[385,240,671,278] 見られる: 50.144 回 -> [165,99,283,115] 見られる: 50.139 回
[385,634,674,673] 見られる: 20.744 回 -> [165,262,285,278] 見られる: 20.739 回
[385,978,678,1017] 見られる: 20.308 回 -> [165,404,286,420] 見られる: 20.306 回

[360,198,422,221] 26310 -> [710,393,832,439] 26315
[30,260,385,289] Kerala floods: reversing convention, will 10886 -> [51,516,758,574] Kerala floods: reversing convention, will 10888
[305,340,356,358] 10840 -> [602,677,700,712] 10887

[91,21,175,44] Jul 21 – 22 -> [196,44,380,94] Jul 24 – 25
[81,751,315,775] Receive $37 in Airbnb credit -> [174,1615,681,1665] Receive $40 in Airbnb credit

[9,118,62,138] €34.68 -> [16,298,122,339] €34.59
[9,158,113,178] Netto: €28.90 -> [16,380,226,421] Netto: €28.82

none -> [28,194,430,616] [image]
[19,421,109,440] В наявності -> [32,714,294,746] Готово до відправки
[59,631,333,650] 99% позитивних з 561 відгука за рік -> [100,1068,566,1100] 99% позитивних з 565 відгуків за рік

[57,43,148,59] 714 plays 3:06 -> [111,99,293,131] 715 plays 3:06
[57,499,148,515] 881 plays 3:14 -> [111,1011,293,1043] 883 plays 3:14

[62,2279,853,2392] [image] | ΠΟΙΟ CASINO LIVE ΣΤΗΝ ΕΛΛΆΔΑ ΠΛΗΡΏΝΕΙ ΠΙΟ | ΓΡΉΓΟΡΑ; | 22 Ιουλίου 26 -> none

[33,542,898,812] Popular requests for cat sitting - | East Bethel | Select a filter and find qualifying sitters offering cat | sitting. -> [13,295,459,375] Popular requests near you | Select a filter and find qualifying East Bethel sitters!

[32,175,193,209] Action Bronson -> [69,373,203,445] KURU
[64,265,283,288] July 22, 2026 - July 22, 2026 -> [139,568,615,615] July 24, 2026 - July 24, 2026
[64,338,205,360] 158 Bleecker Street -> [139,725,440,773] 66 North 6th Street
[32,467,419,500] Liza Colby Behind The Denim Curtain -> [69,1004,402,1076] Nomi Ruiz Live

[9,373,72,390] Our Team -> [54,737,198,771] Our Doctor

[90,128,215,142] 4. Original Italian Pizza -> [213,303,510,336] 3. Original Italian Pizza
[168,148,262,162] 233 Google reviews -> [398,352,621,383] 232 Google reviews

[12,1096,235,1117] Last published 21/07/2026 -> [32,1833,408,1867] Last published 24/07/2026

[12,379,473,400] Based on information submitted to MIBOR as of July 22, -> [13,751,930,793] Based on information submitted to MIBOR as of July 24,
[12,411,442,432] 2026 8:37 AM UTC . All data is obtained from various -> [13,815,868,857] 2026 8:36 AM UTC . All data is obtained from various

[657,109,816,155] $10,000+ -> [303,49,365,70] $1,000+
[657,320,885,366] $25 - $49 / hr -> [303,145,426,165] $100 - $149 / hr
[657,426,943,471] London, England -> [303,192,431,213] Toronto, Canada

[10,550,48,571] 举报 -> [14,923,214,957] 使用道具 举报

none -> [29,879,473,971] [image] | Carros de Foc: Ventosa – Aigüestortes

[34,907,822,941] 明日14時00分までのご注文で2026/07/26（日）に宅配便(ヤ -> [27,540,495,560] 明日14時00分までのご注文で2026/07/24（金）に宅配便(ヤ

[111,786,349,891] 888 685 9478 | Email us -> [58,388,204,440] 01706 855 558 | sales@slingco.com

··········

• _THE TASK_: If a line of the records holds the word "image", count it; report only the total.

• _EXERCISE ANSWER_: 3